Volumetric analysis has been performed in several prior studies using commercially available software. This software may not be widely available, needs user experience and can be time-consuming. On the other hand, using mathematical formulae for spheres and ellipsoids to calculate tumour volume can be feasible where automated software is not available, can be less time-consuming, and help standardization of volume criteria by decreasing operator dependence. Few studies especially in the setting of liver metastases have shown that volume can be estimated with mathematical formulae using the linear measurements obtained from cross-sectional imaging [19; 29]. In an earlier study from our institute, we used estimated volumes calculated from the mathematical formula for ellipsoids to assess response of primary GIST to neoadjuvant imatinib [5], but the accuracy of those volume estimates compared to true tumour volumes was not evaluated. Accordingly, the purpose of this research was to evaluate the accuracy and feasibility of estimated tumour volumetry (volume estimated using mathematical formulae) at presentation in a homogeneous cohort of gastric GISTs seen at a single institute.

Materials and Methods

Subjects

This Health Insurance Portability and Accountability Act-compliant retrospective study was approved by our institutional review board with waiver for informed consent. We included all 127 consecutive patients (52 women, 75 men, mean age: 61 years, range: 23 – 89 years) with a diagnosis of gastric GIST and with imaging of the primary tumour who were referred to or primarily treated at our institute between January, 2000 and December, 2013. The histopathology of all these patients was reviewed at our institute as part of routine oncology care to confirm the diagnosis of gastric GIST.

Imaging

The CT images of 59 patients (47%) were performed at our institute on multidetector scanners namely four-slice (GE Healthcare, Barrington, IL, USA), 16-row (Siemens Medical Solutions, Forchheim, Germany), and 64-row (Toshiba America Medical Systems, Tustin, CA, USA) MDCT systems with 0.5 mm collimation, 120 kVp, 500 mA (max), gantry rotation time 0.5 s, table speed of 26.5 mm/rotation) using standard abdominal algorithm with 5 mm axial and 4mm coronal reconstructions. The remaining 68 patients (53%) were referred to our institute with CT performed at outside hospitals. These patients had adequate diagnostic quality images with 5 mm axial reconstructions which were uploaded to our radiology Picture Archiving and Communication System (PACS). The images were obtained after intravenous administration of iodinated contrast in the portal venous phase in 115 patients while 12 patients did not receive intravenous contrast. Oral contrast was administered in 114 patients (negative oral contrast in four patients) with adequate gastric distension in 106 patients.
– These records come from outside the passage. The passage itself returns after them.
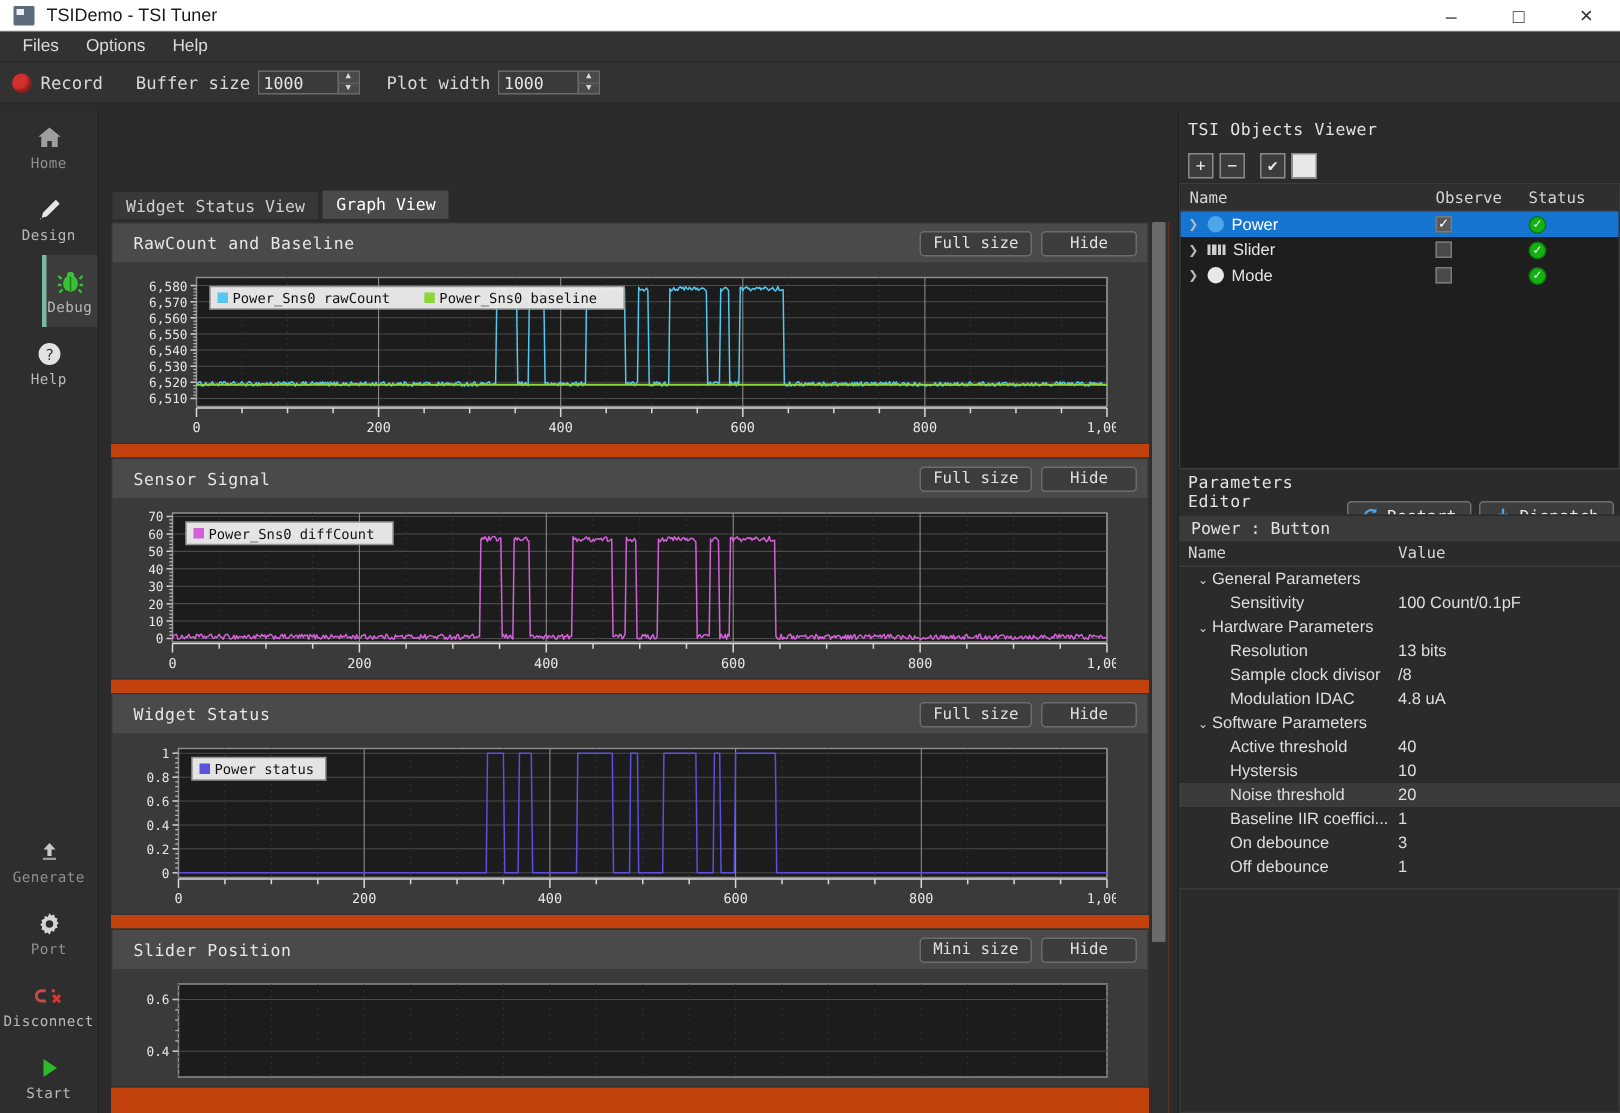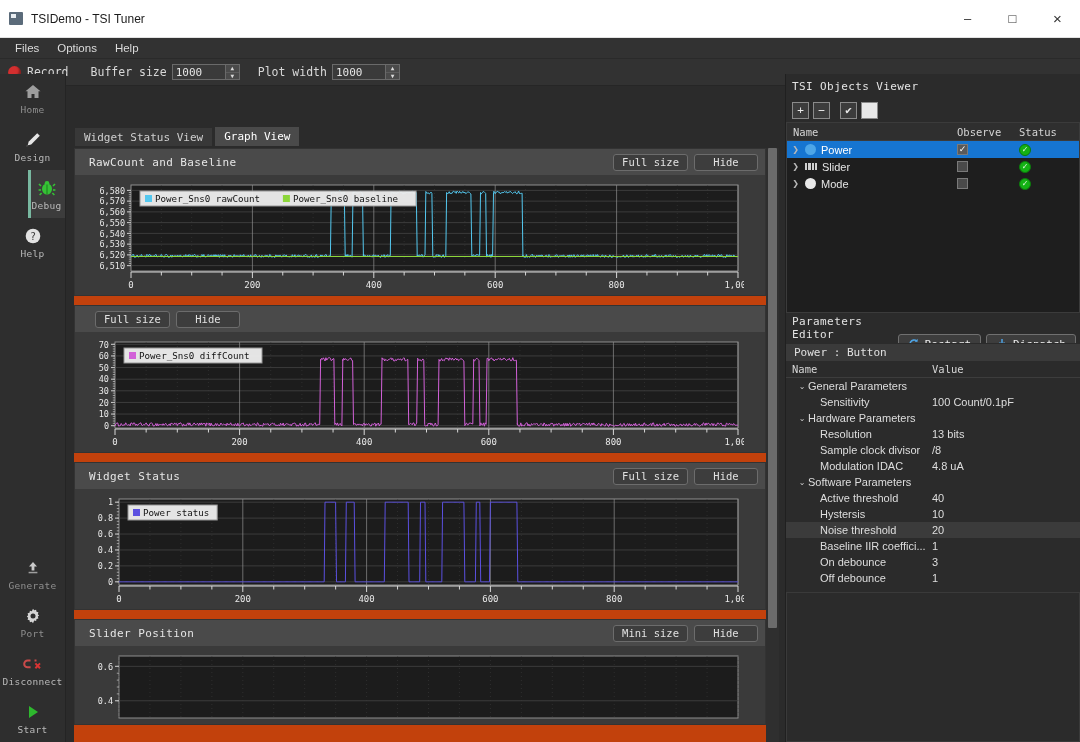--- a/index.html
+++ b/index.html
@@ -5,21 +5,21 @@
   * { box-sizing: border-box; margin:0; padding:0; }
   html,body { width:1080px; height:742px; overflow:hidden; }
   body {
     font-family: "DejaVu Sans Mono", "Liberation Mono", monospace;
     background:#2b2b2b; color:#d8d8d8; font-size:11px;
   }
   .app { position:relative; width:1080px; height:742px; }
 
   
   .titlebar {
-    height:38px; background:#ffffff; display:flex; align-items:center;
+    height:21px; background:#ffffff; display:flex; align-items:center;
     border-bottom:1px solid #e2e2e2;
   }
   .tb-icon {
     width:14px; height:13px; margin-left:9px; margin-right:8px;
     background:#5b6b7a; position:relative; border-radius:1px;
   }
   .tb-icon:after{content:"";position:absolute;left:2px;top:2px;width:5px;height:4px;background:#e9eef2;}
   .tb-title { color:#1b1b1b; font-size:12px; font-family:"Liberation Sans",sans-serif; }
   .tb-spacer{flex:1;}
   .wbtn{width:45px;height:26px;display:flex;align-items:center;justify-content:center;color:#333;font-size:13px;font-family:"Liberation Sans",sans-serif;}
@@ -390,20 +390,21 @@
                     <text x="76" y="21" font-size="9.2" fill="#121212">Power_Sns0 rawCount</text>
                     <rect x="203.89999999999998" y="14" width="7" height="7" fill="#8cd63a"></rect>
                     <text x="213.89999999999998" y="21" font-size="9.2" fill="#121212">Power_Sns0 baseline</text>
                   </g>
                 </svg>
             </div>
           </div>
 
           <div class="panel">
             <div class="panel-head">
+              <div class="panel-title">Sensor Signal</div>
               <div class="pbtn">Full size</div>
               <div class="pbtn">Hide</div>
             </div>
             <div class="plot-wrap">
               <svg id="plot1" width="665" height="112" viewBox="0 0 665 112">
                   <rect x="36" y="4" width="623" height="86" fill="#1c1c1c" stroke="#8d8d8d" stroke-width="1"></rect>
                   <line x1="36" y1="87.67567567567568" x2="659" y2="87.67567567567568" stroke="#4a4a4a" stroke-width="0.7"></line>
                   <line x1="36" y1="76.05405405405405" x2="659" y2="76.05405405405405" stroke="#4a4a4a" stroke-width="0.7"></line>
                   <line x1="36" y1="64.43243243243244" x2="659" y2="64.43243243243244" stroke="#4a4a4a" stroke-width="0.7"></line>
                   <line x1="36" y1="52.81081081081081" x2="659" y2="52.81081081081081" stroke="#4a4a4a" stroke-width="0.7"></line>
The images were reviewed by two radiologists (ST and NHR) with 9 and 14 years of experience in radiology, respectively, in consensus on a workstation (Centricity PACS RA1000; GE Healthcare, Barrington, IL) to obtain the longest transverse, anteroposterior and craniocaudal dimensions (cm) aligned to the tumour in the x, y and z axes. The craniocaudal dimension was measured either on coronal images when available or was calculated by multiplying the number of slices on which the tumour was seen by the slice thickness. The three dimensions were then arranged in a descending order and labelled as d1>d2> d3. The tumours were stratified according to the cut-offs for traditional risk stratification using the longest diameter (≤2 cm, >2 to ≤5 cm, >5cm to ≤ 10 cm and >10cm).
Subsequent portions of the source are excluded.